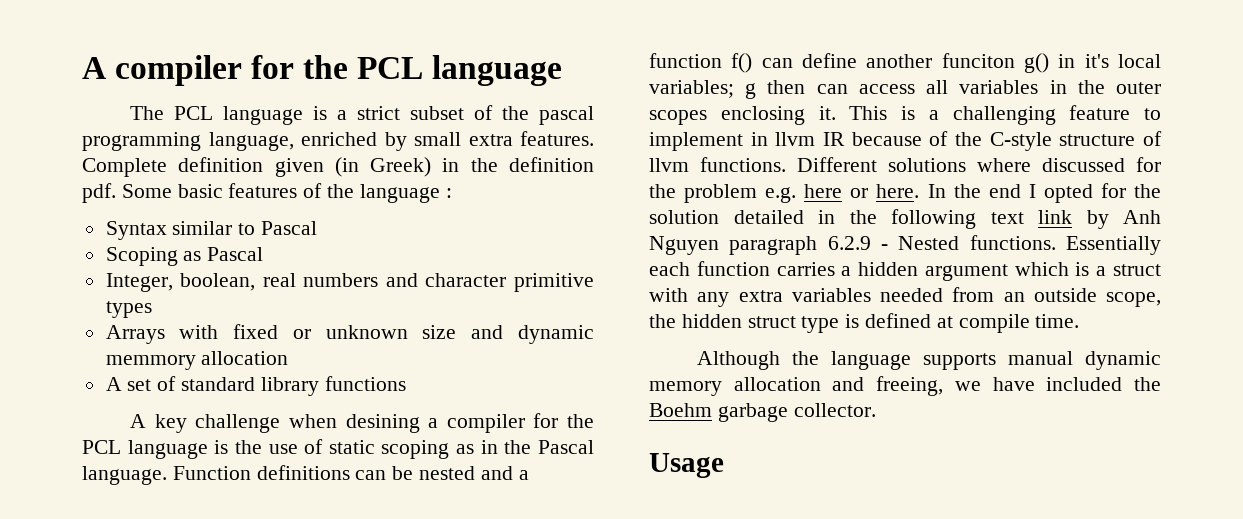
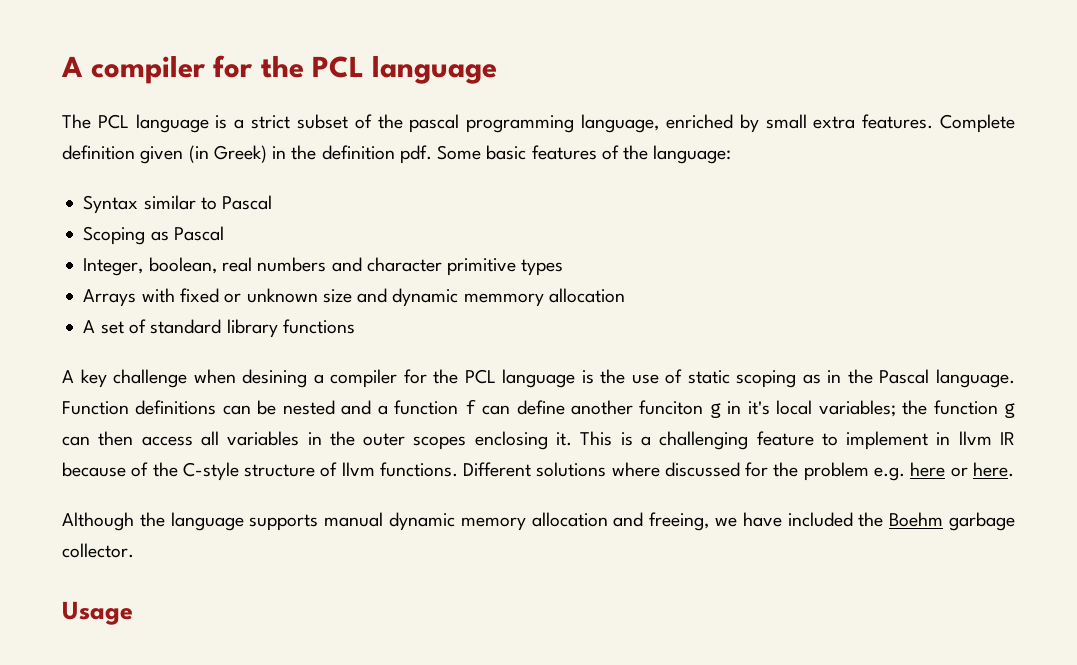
[359,184,452,203] language : -> [653,145,732,164] language:
[731,53,753,73] f() -> [464,400,476,414] f
[1024,53,1049,73] g() -> [709,403,721,418] g
[745,80,848,99] g then can -> [902,400,1016,418] [62,431,134,446] the function g can then
[927,183,1161,203] [649,209,1161,229] [649,235,1161,255] [649,261,1161,281] [649,287,1161,307] [649,313,1080,333] In the end I opted for the solution detailed in the following text link by Anh Nguyen paragraph 6.2.9 - Nested functions. Essentially each function carries a hidden argument which is a struct with any extra variables needed from an outside scope, the hidden struct type is defined at compile time. -> (1014, 469) none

▸ **Task item**: From the first line of the records down through the line containing "[745,80,848,99] g then", transcribe exactly those lines and no others, both ends kept, pictures dropped.

▸ **Response**:
[359,184,452,203] language : -> [653,145,732,164] language:
[731,53,753,73] f() -> [464,400,476,414] f
[1024,53,1049,73] g() -> [709,403,721,418] g
[745,80,848,99] g then can -> [902,400,1016,418] [62,431,134,446] the function g can then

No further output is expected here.